Slasher films are great, but they’ve been done. They keep being done because they’re easy to write and cheap to make.

Well, we thought we’d elevate this conversation. Here are five films we just can’t stop talking about. Some are old, some are new. Some are classic horror movies, others are hybrids of horror and other genres, but are worth watching for various reasons.

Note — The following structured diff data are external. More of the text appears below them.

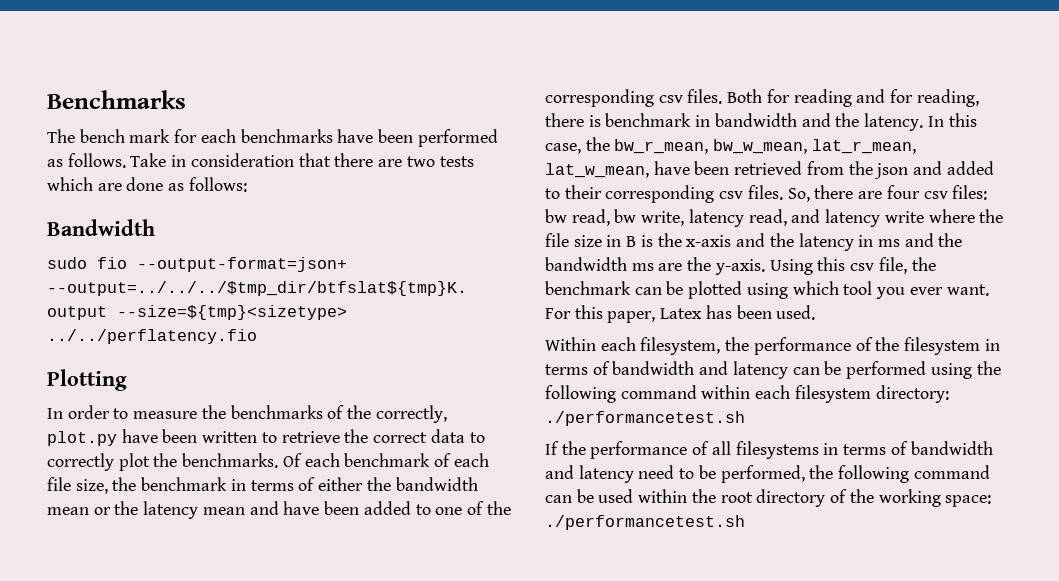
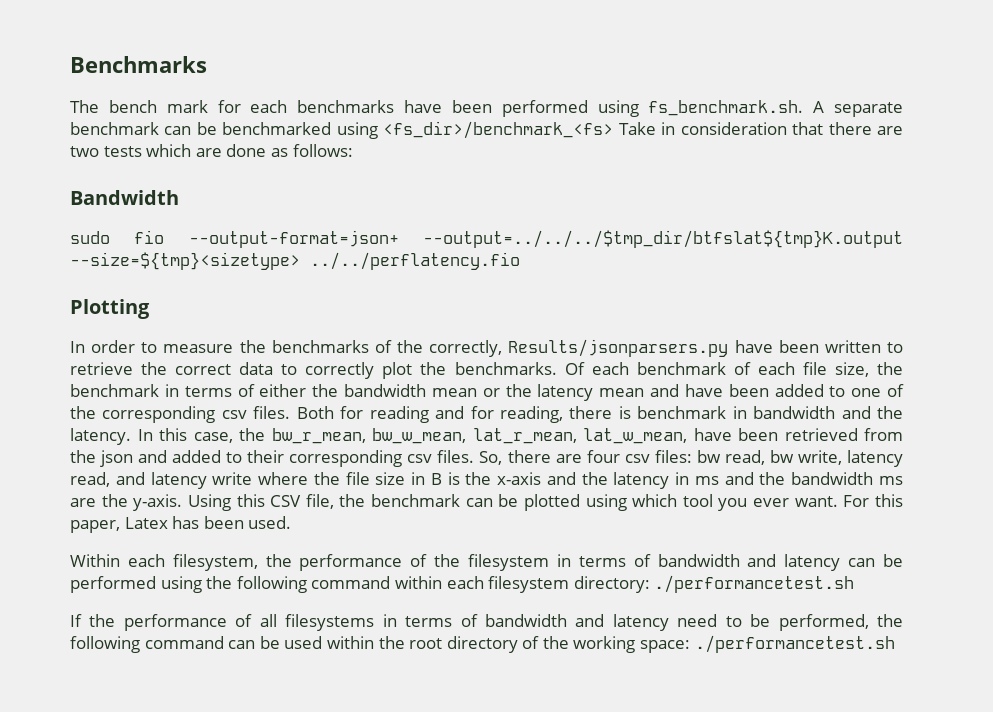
[47,153,126,168] as follows. -> [597,100,903,117] [70,121,614,139] using fs_benchmark.sh. A separate benchmark can be benchmarked using <fs_dir>/benchmark_<fs>
[47,431,117,446] plot.py -> [508,339,729,357] Results/jsonparsers.py
[850,263,875,271] csv -> [270,495,302,507] CSV

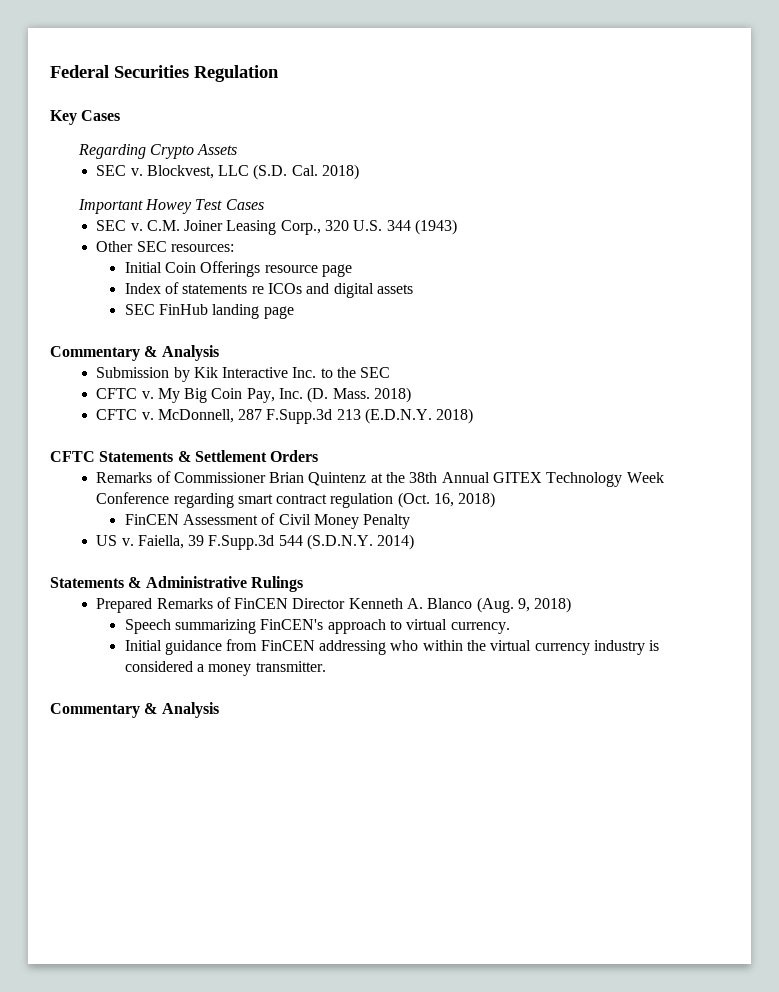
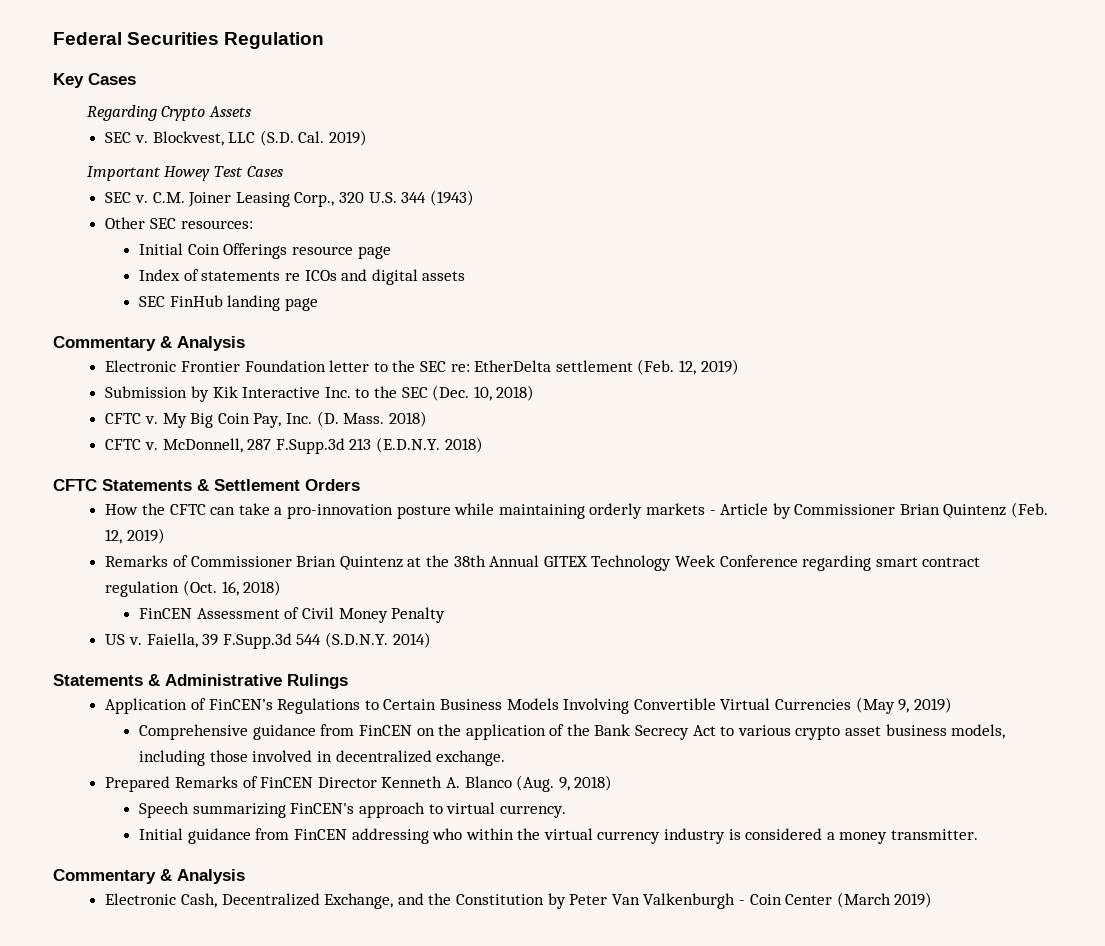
[322,164,360,180] 2018) -> [328,130,367,146] 2019)
(219, 353) none -> [105,359,739,375] // Electronic Frontier Foundation letter to the SEC re: EtherDelta settlement (Feb. 12, 2019)
(391, 372) none -> [432,385,535,401] (Dec. 10, 2018)
(319, 456) none -> [105,502,1049,519] [105,528,166,544] // How the CFTC can take a pro-innovation posture while maintaining orderly markets - Article by Commissioner Brian Quintenz (Feb. 12, 2019)
(303, 584) none -> [105,697,952,714] [139,724,1006,740] [139,750,506,766] // Application of FinCEN’s Regulations to Certain Business Models Involving Convertible Virtual Currencies (May 9, 2019) // Comprehensive guidance from FinCEN on the application of the Bank Secrecy Act to various crypto asset business models, including those involved in decentralized exchange.
(219, 710) none -> [105,892,933,909] // Electronic Cash, Decentralized Exchange, and the Constitution by Peter Van Valkenburgh - Coin Center (March 2019)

  1. Pontypool – This film is one of the best horror movies in years with an implausible plot. People are turning violent because the English language is infecting their minds like a virus. The legendary Stephen McHattie, who many years ago starred in the disposable TV movie “Look What’s Happened to Rosemary’s Baby”, stars as a radio shock jock who’s ended up doing the morning show in a backwater called Pontypool. As the violence unfolds, he receives calls from people who describe what’s going on. What’s most disturbing is the amazing way that people’s minds begin to short circuit and how they speak while it happens. The film is awesome for the acting, but also for an impossible plot that has been played out very well.
  2. Teeth – In 2007, Mitchel Lichtenstein put out a very dark comedy called “Teeth.” In the film, Dawn O’Keefe, played by Jess Weixler (who won the Grand Jury Prize for Acting at Sundance for her work on the film), is a spokesperson for her local Christian abstinence group. As the story continues, she discovers that she suffers from vagina dentata. She has teeth in her lady-parts and those teeth are keeping her nice and pure, except for all the blood from other people. The comedy is evident in how the film plays out, but there is an element of social commentary here. Her teeth don’t mangle anything if she’s consenting and happy. If, however, someone puts fingers where they don’t belong or answers the phone during sex – CHOMP. The acting is excellent. The story is well done and it’s almost guaranteed to have every in the room covering the family jewels.
  3. Crazies (1973) – The government does lots of stupid stuff and citizens will randomly pay for it. In the remake from 2010, the political commentary about the government, transparency and rights has been removed. In the original, there is a very distinct feeling of a post-Vietnam distrust of the military and the government. George A. Romeo, the creator of “Night of the Living Dead”, created this awesome B horror movie that feels very 1973 and somehow very 2016. An entire town in Pennsylvania turns insane because of a government bio-weapon. The film’s alternate name has the ring of humor and fear that made Romero a legend, “Code Name: Trixie.”
  4. The Birds – It seems a shame that we should ever need to include a Hitchcock film, but the lack of CGI and color has made many of his films “classics” that no one watches anymore. This film tells the story of town besieged by our feathered friends. Nothing is more terrifying that to think that animals can gather and attack us. Tippi Hedren, who is Melanie Griffith’s mother, is the ‘every woman’ of Hitchcock’s film. Unlike many horror films today, where the lead character is some type of scholar sucked into something that they are experts in, Hedren’s character, Melanie Daniels, has more in common with Paris Hilton than Jeff Goldblum. The special effects are special because they took work and the actors are convincingly Hollywood. You really aren’t a horror movie fan if you haven’t seen this film.
  5. Freaks (1932) – A film about sideshow freaks and betrayed love, this is a movie that’s as disturbing as American Horror Story’s Circus season. Maybe more so because it was made in the 1932, not 2014. There isn’t much to say about the film except that it’s disturbing and has been the source of some of the best horror movies of all time.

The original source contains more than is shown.